BRIEF:
Leaving nothing out, set down all the data exactly.

DATASET RECORDS:
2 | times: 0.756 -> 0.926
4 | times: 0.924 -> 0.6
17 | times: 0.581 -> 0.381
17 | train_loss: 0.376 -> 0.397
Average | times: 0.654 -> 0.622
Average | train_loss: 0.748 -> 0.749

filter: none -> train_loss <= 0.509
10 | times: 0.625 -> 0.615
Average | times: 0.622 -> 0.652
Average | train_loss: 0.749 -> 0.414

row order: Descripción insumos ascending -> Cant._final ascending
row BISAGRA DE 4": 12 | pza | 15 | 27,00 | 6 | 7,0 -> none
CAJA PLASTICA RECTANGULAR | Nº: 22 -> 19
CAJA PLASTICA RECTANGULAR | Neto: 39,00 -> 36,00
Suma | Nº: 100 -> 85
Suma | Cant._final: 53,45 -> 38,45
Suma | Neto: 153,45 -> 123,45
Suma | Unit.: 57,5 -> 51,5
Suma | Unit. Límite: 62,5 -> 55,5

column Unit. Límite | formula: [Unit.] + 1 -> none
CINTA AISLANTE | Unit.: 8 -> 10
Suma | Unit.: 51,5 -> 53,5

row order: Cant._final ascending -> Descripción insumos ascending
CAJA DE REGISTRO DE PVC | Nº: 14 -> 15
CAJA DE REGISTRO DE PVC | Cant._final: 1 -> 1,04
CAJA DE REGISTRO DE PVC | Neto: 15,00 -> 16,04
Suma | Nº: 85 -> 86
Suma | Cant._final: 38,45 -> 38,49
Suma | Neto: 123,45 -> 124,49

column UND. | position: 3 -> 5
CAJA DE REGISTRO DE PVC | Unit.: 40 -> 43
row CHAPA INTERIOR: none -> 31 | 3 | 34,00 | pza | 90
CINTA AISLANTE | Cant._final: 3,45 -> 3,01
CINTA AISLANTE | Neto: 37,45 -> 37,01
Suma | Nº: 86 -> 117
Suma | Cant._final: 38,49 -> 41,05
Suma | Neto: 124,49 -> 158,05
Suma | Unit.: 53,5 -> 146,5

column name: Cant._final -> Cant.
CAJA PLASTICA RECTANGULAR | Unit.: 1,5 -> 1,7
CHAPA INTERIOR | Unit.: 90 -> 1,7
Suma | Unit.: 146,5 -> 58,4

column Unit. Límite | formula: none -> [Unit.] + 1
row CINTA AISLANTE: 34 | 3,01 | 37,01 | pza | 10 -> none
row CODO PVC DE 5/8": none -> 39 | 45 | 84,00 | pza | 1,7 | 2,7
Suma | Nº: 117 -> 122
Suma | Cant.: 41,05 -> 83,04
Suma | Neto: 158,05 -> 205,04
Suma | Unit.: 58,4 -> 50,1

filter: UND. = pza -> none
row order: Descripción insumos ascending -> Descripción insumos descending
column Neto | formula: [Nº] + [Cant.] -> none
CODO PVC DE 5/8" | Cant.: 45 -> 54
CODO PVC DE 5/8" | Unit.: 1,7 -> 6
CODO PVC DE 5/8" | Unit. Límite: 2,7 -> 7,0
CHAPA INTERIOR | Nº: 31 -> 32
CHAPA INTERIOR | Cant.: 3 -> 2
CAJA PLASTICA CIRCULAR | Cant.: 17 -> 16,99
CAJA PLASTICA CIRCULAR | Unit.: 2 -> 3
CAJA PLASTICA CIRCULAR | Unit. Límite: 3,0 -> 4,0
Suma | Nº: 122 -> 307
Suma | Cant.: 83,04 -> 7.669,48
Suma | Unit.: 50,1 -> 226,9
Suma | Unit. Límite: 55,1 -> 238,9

THE ANSWER:
2 | times: 0.756 -> 0.926
4 | times: 0.924 -> 0.6
17 | times: 0.581 -> 0.381
17 | train_loss: 0.376 -> 0.397
Average | times: 0.654 -> 0.622
Average | train_loss: 0.748 -> 0.749

filter: none -> train_loss <= 0.509
10 | times: 0.625 -> 0.615
Average | times: 0.622 -> 0.652
Average | train_loss: 0.749 -> 0.414

row order: Descripción insumos ascending -> Cant._final ascending
row BISAGRA DE 4": 12 | pza | 15 | 27,00 | 6 | 7,0 -> none
CAJA PLASTICA RECTANGULAR | Nº: 22 -> 19
CAJA PLASTICA RECTANGULAR | Neto: 39,00 -> 36,00
Suma | Nº: 100 -> 85
Suma | Cant._final: 53,45 -> 38,45
Suma | Neto: 153,45 -> 123,45
Suma | Unit.: 57,5 -> 51,5
Suma | Unit. Límite: 62,5 -> 55,5

column Unit. Límite | formula: [Unit.] + 1 -> none
CINTA AISLANTE | Unit.: 8 -> 10
Suma | Unit.: 51,5 -> 53,5

row order: Cant._final ascending -> Descripción insumos ascending
CAJA DE REGISTRO DE PVC | Nº: 14 -> 15
CAJA DE REGISTRO DE PVC | Cant._final: 1 -> 1,04
CAJA DE REGISTRO DE PVC | Neto: 15,00 -> 16,04
Suma | Nº: 85 -> 86
Suma | Cant._final: 38,45 -> 38,49
Suma | Neto: 123,45 -> 124,49

column UND. | position: 3 -> 5
CAJA DE REGISTRO DE PVC | Unit.: 40 -> 43
row CHAPA INTERIOR: none -> 31 | 3 | 34,00 | pza | 90
CINTA AISLANTE | Cant._final: 3,45 -> 3,01
CINTA AISLANTE | Neto: 37,45 -> 37,01
Suma | Nº: 86 -> 117
Suma | Cant._final: 38,49 -> 41,05
Suma | Neto: 124,49 -> 158,05
Suma | Unit.: 53,5 -> 146,5

column name: Cant._final -> Cant.
CAJA PLASTICA RECTANGULAR | Unit.: 1,5 -> 1,7
CHAPA INTERIOR | Unit.: 90 -> 1,7
Suma | Unit.: 146,5 -> 58,4

column Unit. Límite | formula: none -> [Unit.] + 1
row CINTA AISLANTE: 34 | 3,01 | 37,01 | pza | 10 -> none
row CODO PVC DE 5/8": none -> 39 | 45 | 84,00 | pza | 1,7 | 2,7
Suma | Nº: 117 -> 122
Suma | Cant.: 41,05 -> 83,04
Suma | Neto: 158,05 -> 205,04
Suma | Unit.: 58,4 -> 50,1

filter: UND. = pza -> none
row order: Descripción insumos ascending -> Descripción insumos descending
column Neto | formula: [Nº] + [Cant.] -> none
CODO PVC DE 5/8" | Cant.: 45 -> 54
CODO PVC DE 5/8" | Unit.: 1,7 -> 6
CODO PVC DE 5/8" | Unit. Límite: 2,7 -> 7,0
CHAPA INTERIOR | Nº: 31 -> 32
CHAPA INTERIOR | Cant.: 3 -> 2
CAJA PLASTICA CIRCULAR | Cant.: 17 -> 16,99
CAJA PLASTICA CIRCULAR | Unit.: 2 -> 3
CAJA PLASTICA CIRCULAR | Unit. Límite: 3,0 -> 4,0
Suma | Nº: 122 -> 307
Suma | Cant.: 83,04 -> 7.669,48
Suma | Unit.: 50,1 -> 226,9
Suma | Unit. Límite: 55,1 -> 238,9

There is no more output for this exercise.